Ohnehin ist die Gesamterscheinung des Künstlers auf ein spezifisches Männlichkeitsbild hin angelegt, ausgestattet mit burgunderfarbener Pajettenjacket, Afro und Fliegerbrille nimmt er die sechs Preise an diesem Abend entgegen – es sind dies Reminiszenzen an ein Geschlechterbild nicht allzu ferner, aber doch vergangener Zeiten, in denen ein bisschen geschäkert, ein bisschen gepfiffen und manchmal ein bisschen gegrapscht wurde, alles nicht so schlimm, die #metoo-Bewegung, ein bröckelndes Patriarchat, fluide gender – das alles noch in weiter Ferne.

Die Industrie trägt nicht minder Schuld an der Verbreitung solcher beunruhigenden Geschlechterkonzepte, ist sie es doch, die der Flucht in Retro aufsitzt und veraltete Frauenbilder legitimiert.
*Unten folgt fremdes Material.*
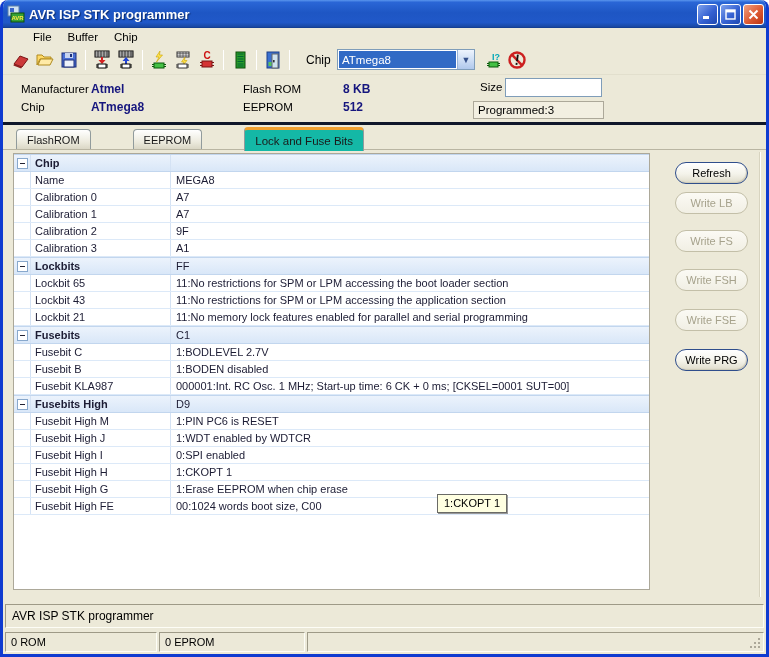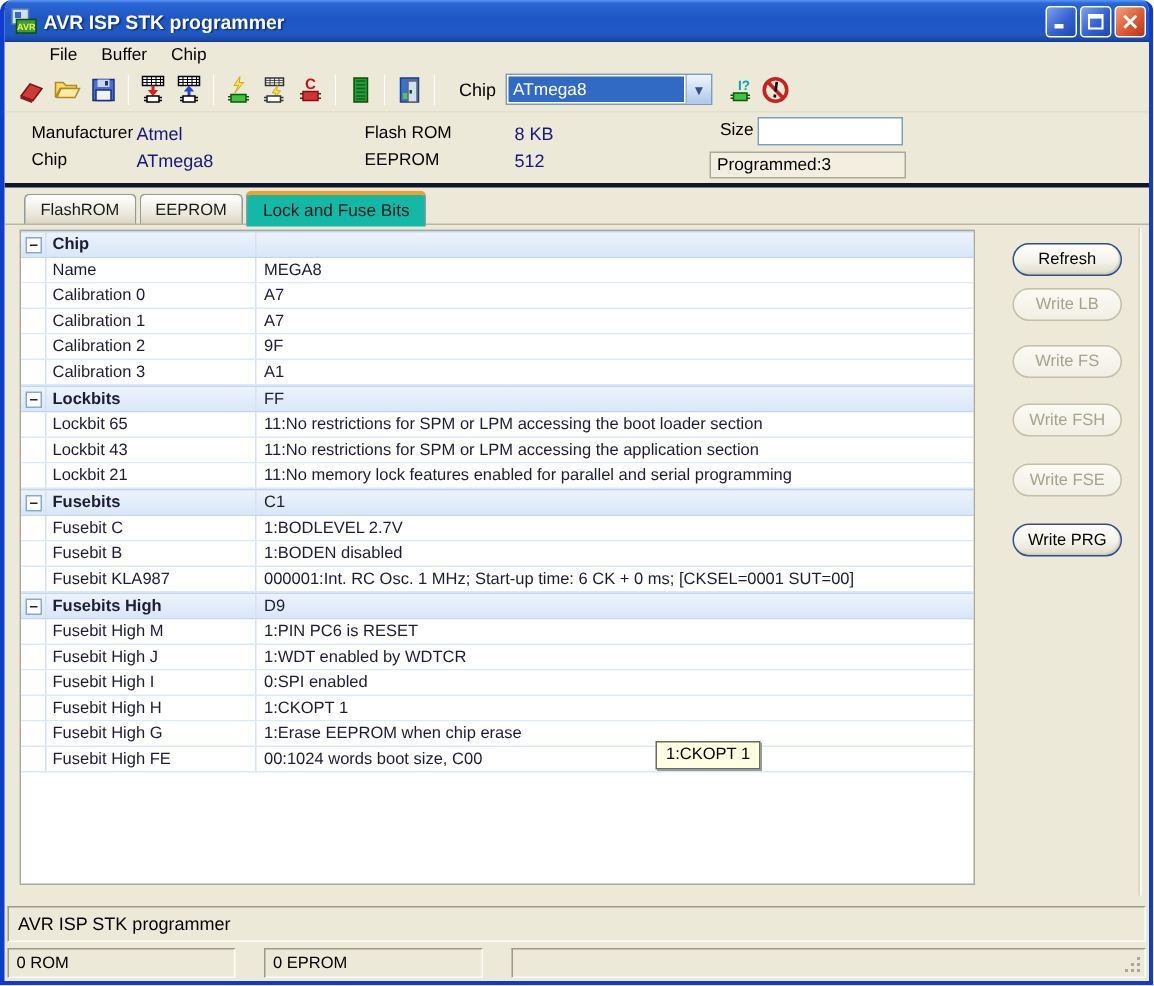--- a/index.html
+++ b/index.html
@@ -40,30 +40,30 @@
   .combo-btn { width:17px; background:linear-gradient(180deg,#eef4fd 0%,#cfdff5 50%,#b0c8ec 100%);
     border-left:1px solid #9ab4d8; display:flex; align-items:center; justify-content:center;
     color:#35508a; font-size:9px; }
   .tb-after1 { position:absolute; left:480px; top:4px; }
   .tb-after2 { position:absolute; left:502px; top:4px; }
 
   
   .infopanel { flex:0 0 50px; position:relative; font-size:11.5px; color:#000;
     border-bottom:3px solid #0f172a; }
   .ip { position:absolute; white-space:nowrap; }
-  .ip.value { font-weight:normal; color:#16167e; font-size:12px; }
+  .ip.value { font-weight:bold; color:#16167e; font-size:12px; }
   .size-input { position:absolute; left:502px; top:3px; width:97px; height:19px;
     border:1px solid #7f9db9; background:#fff; font-size:11.5px; padding:0 3px;
     font-family:"Liberation Sans",sans-serif; }
   .programmed-box { position:absolute; left:470px; top:26px; width:131px; height:18px;
     border:1px solid #aca899; background:#f2efe1; display:flex; align-items:center; padding-left:4px;
     font-size:11.5px; }
 
   
-  .tabstrip { flex:0 0 25px; position:relative; display:flex; align-items:flex-end; padding-left:13px; }
+  .tabstrip { flex:0 0 25px; position:relative; display:flex; align-items:flex-end; padding-left:13px;gap:40px; }
   .tabstrip::after { content:""; position:absolute; left:0; right:0; bottom:0; height:1px; background:#b9b5a2; }
   .tab { height:21px; padding:0 10px; margin-right:2px; font-size:11px; color:#1a1a1a;
     border:1px solid #919b9c; border-bottom:none; border-radius:4px 4px 0 0;
     background:linear-gradient(180deg,#ffffff 0%,#eceadd 60%,#d8d4c2 100%);
     display:flex; align-items:center; position:relative; }
   .tab.active { height:24px; background:#14b8a6; z-index:3; margin-bottom:-1px;
     border-top:3px solid #f0a030; font-size:11.5px; }
 
   
   .content { flex:1 1 auto; position:relative; }
@@ -95,21 +95,21 @@
   .b0{top:12px} .b1{top:42px} .b2{top:80px} .b3{top:119px} .b4{top:159px} .b5{top:199px}
 
   .tooltip { position:absolute; left:434px; top:344px; z-index:9; background:#ffffe1;
     border:1px solid #6a6a66; box-shadow:1px 1px 0 #999; padding:2px 6px 3px; font-size:11px; color:#000;
     white-space:nowrap; }
 
   
   .msgbar-wrap { flex:0 0 30px; padding:3px 2px 2px; }
   .msgbar { height:24px; border:1px solid; border-color:#9e9a87 #fdfdf6 #fdfdf6 #9e9a87;
     display:flex; align-items:center; padding-left:6px; font-size:12px; color:#000; }
-  .statusbar { flex:0 0 23px; display:flex; gap:19px; padding:1px 2px 2px; position:relative; }
+  .statusbar { flex:0 0 23px; display:flex; gap:2px; padding:1px 2px 2px; position:relative; }
   .spanel { border:1px solid; border-color:#9e9a87 #fdfdf6 #fdfdf6 #9e9a87;
     display:flex; align-items:center; padding-left:5px; font-size:11px; color:#000; }
   .sp0 { flex:0 0 152px; } .sp1 { flex:0 0 146px; } .sp2 { flex:1 1 auto; position:relative; }
   .grip { position:absolute; right:1px; bottom:1px; }
 </style>
 </head>
 <body>
 
 <div class="window">
 

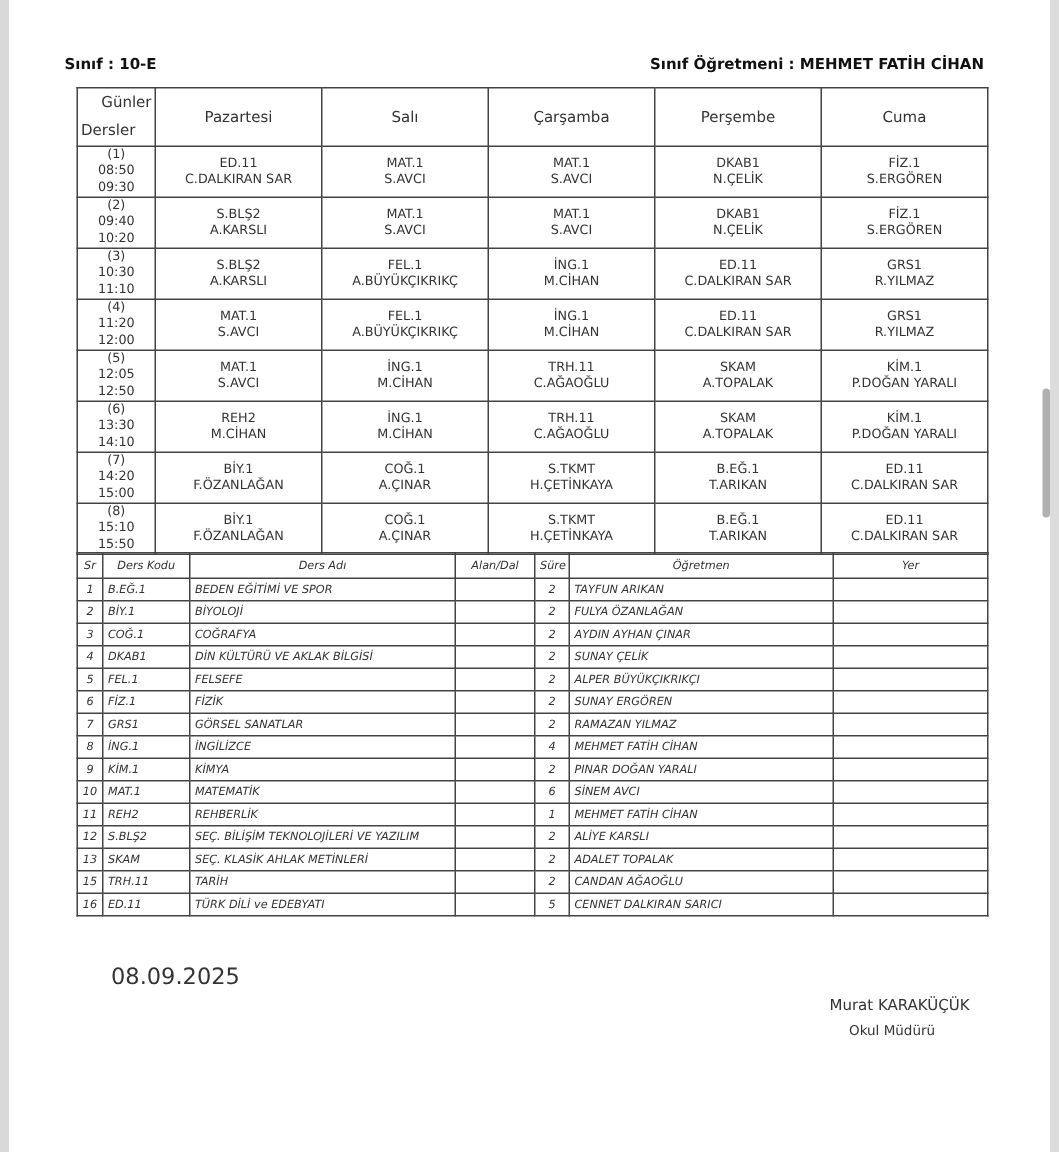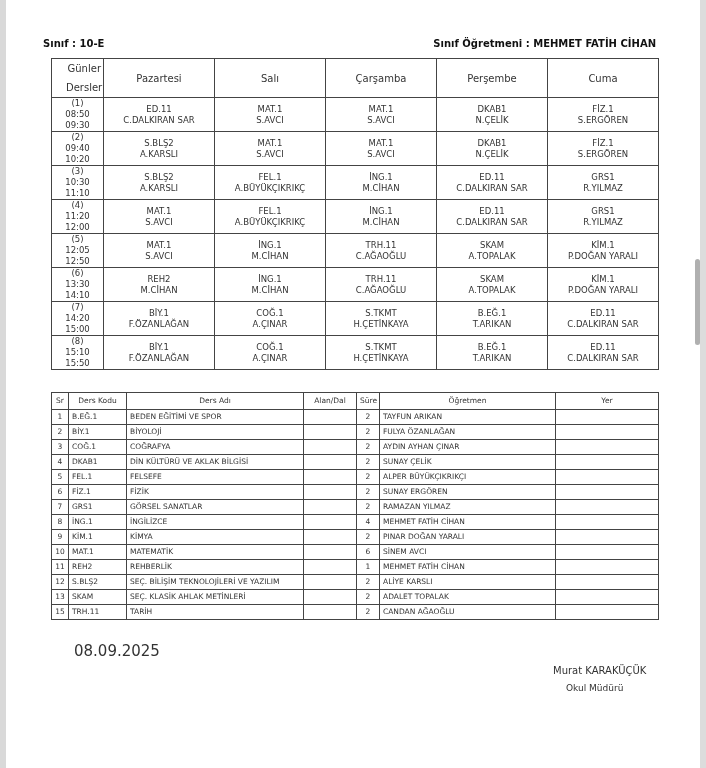--- a/index.html
+++ b/index.html
@@ -23,24 +23,24 @@
   table { border-collapse: collapse; position: absolute; table-layout: fixed; }
   #schedule { left: 51px; top: 58px; width: 607px; }
   #schedule td, #schedule th {
     border: 1px solid #444; font-size: 8.5px; font-weight: normal; text-align: center;
     padding: 0; line-height: 11px; color: #333;
   }
   #schedule th { height: 38px; font-size: 10px; }
   #schedule td { height: 32px; }
   .corner { position: relative; }
   .corner .gun { position: absolute; right: 2px; top: 4px; }
-  .corner .ders { position: absolute; left: 14px; bottom: 4px; }
+  .corner .ders { position: absolute; left: 2px; bottom: 4px; }
   .period { line-height: 10px; font-size: 9px; }
 
-  #lessons { left: 51px; top: 392px; width: 607px; }
+  #lessons { left: 51px; top: 368px; width: 607px; font-style: italic; }
   #lessons td, #lessons th {
     border: 1px solid #444; font-size: 7.5px; font-weight: normal; padding: 0 3px;
     height: 14px; line-height: 14px; color: #333; white-space: nowrap; overflow: hidden;
   }
   #lessons th { text-align: center; height: 16px; }
   #lessons td.c { text-align: center; }
   #lessons td.l { text-align: left; }
 
   .date { position: absolute; left: 74px; top: 642px; font-size: 15px; color: #333; }
   .sig-name { position: absolute; left: 553px; top: 665px; font-size: 10px; color: #333; }
@@ -439,18 +439,27 @@
       </tr>
       <tr>
         <td class="c">15</td>
         <td class="l">TRH.11</td>
         <td class="l">TARİH</td>
         <td class="l"></td>
         <td class="c">2</td>
         <td class="l">CANDAN AĞAOĞLU</td>
         <td class="l"></td>
       </tr>
+      <tr>
+        <td class="c">16</td>
+        <td class="l">ED.11</td>
+        <td class="l">TÜRK DİLİ ve EDEBYATI</td>
+        <td class="l"></td>
+        <td class="c">5</td>
+        <td class="l">CENNET DALKIRAN SARICI</td>
+        <td class="l"></td>
+      </tr>
     </tbody>
 </table>
 
 <div class="date">08.09.2025</div>
 <div class="sig-name">Murat KARAKÜÇÜK</div>
 <div class="sig-title">Okul Müdürü</div>
 
 </body></html>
Durch ihr aktives Augenschließen entzieht sie sich der Verantwortlichkeit, zu einem Diskussionsklima der Offenheit beizutragen, in dem die multiplen Repräsentationsweisen von Geschlecht auf den Prüfstand gelangen. Bleiben die Preise bei den Männern, ihrer Musik und ihrem Verständnis vom ‚anderen Geschlecht‘, dann nützt auch kein Aufschrei. Hinhören statt Weghören – dann kann sich etwas ändern.

Marius Reisener, 32, Humboldt-Universität zu Berlin / Cornell University. Ich mag Soziales, Mediales, Alltägliches.